Nicole TENDEL
cancer de l'ovaire, liposarcome
Enseignante en math, retraitée
Je m'appelle Nicole, j'étais enseignante il y a encore quelques mois.
Nous sommes en Juin 2024, je rentre d'Italie où j'ai marché 150 km en Toscane. Je consulte parce que mon corps se déforme et me fait souffrir.
J'ai été opérée d'un cancer de l'ovaire il y a 2 ans et j'ai le sentiment qu'il y a toujours quelque chose qui ne va pas dans mon ventre car je prends du poids sans raison et j'ai mal. On me répond qu'avec l'âge le corps des femmes change, j'ai du mal à le croire, je suis plutôt sportive.
Et puis, le 8 juillet cette phrase anodine et un regard gêné. "Madame, c’est un cancer.
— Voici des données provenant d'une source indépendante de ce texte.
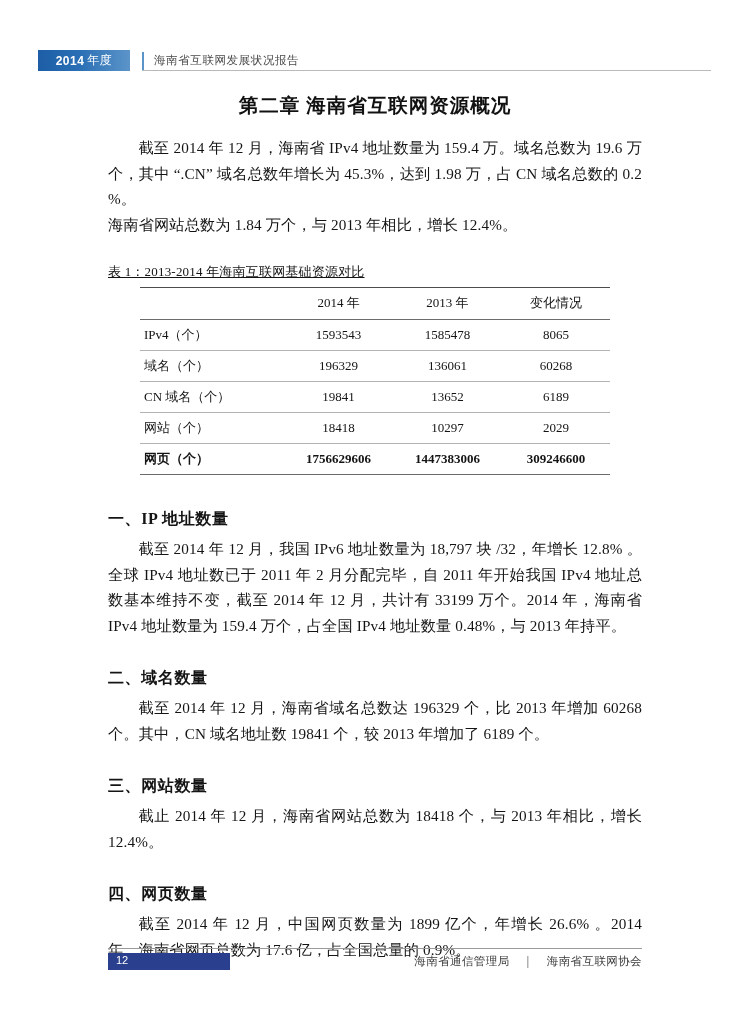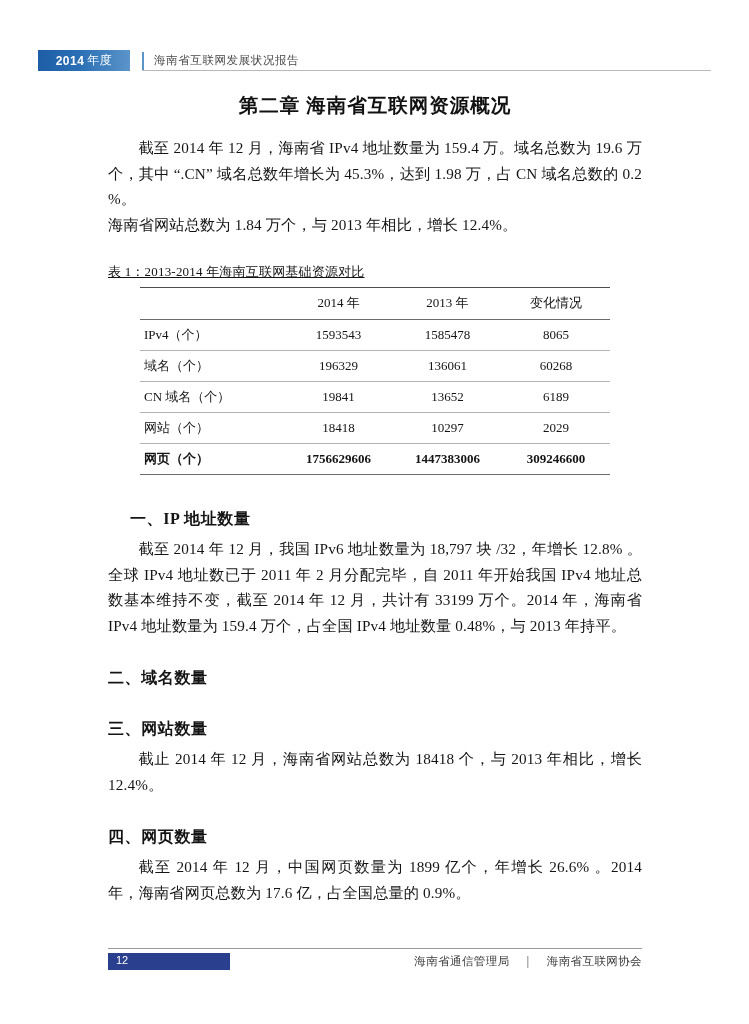--- a/index.html
+++ b/index.html
@@ -130,21 +130,21 @@
   .col-num   { text-align: center; width: 106px; }
   th.col-label { }
 
   
   h2.sec {
     font-size: 16px;
     font-weight: bold;
     margin: 30px 0 6px 0;
     letter-spacing: 0.6px;
   }
-  h2.sec.first { margin-top: 34px; margin-left: 22px; }
+  h2.sec.first { margin-top: 34px; }
 
   
   .footer {
     position: absolute;
     left: 108px;
     top: 948px;
     width: 534px;
   }
   .footer-rule {
     position: absolute;
@@ -246,20 +246,21 @@
             <td class="col-num">309246600</td>
           </tr>
         </tbody>
       </table>
     </div>
 
     <h2 class="sec first">一、IP 地址数量</h2>
     <p class="para indent">截至 2014 年 12 月，我国 IPv6 地址数量为 18,797 块 /32，年增长 12.8% 。全球 IPv4 地址数已于 2011 年 2 月分配完毕，自 2011 年开始我国 IPv4 地址总数基本维持不变，截至 2014 年 12 月，共计有 33199 万个。2014 年，海南省 IPv4 地址数量为 159.4 万个，占全国 IPv4 地址数量 0.48%，与 2013 年持平。</p>
 
     <h2 class="sec">二、域名数量</h2>
+    <p class="para indent">截至 2014 年 12 月，海南省域名总数达 196329 个，比 2013 年增加 60268 个。其中，CN 域名地址数 19841 个，较 2013 年增加了 6189 个。</p>
 
     <h2 class="sec">三、网站数量</h2>
     <p class="para indent">截止 2014 年 12 月，海南省网站总数为 18418 个，与 2013 年相比，增长 12.4%。</p>
 
     <h2 class="sec">四、网页数量</h2>
     <p class="para indent">截至 2014 年 12 月，中国网页数量为 1899 亿个，年增长 26.6% 。2014 年，海南省网页总数为 17.6 亿，占全国总量的 0.9%。</p>
 
   </div>
 
   <div class="footer">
Un liposarcome. Je dois vous opérer en urgence"
Et là tout s’est arrêté, ma notion du temps, mon souffle, ma vie .Tout recommence ! Je pensais être guérie.
De nouveau l'hôpital, les longs couloirs, les examens douloureux, les salles d’attente pesante et cette sensation incroyable de ne plus appartenir à cette société. D'entendre des mots affreux et désespérants.
Les jours avant l'opération sont insoutenables, je ne reconnais plus mon corps, mon teint est terreux mon regard est absent.
J'ai besoin d'aide.
L'hypnose m'apportera un court répit.
Après l'opération, la réalité le handicap. Un nerf sectionné, je suis vivante mais j'ai perdu ma mobilité et ma spontanéité. La tumeur pesait 1kg500, elle entourait mon rein et mes intestins qu'on a dû retirer.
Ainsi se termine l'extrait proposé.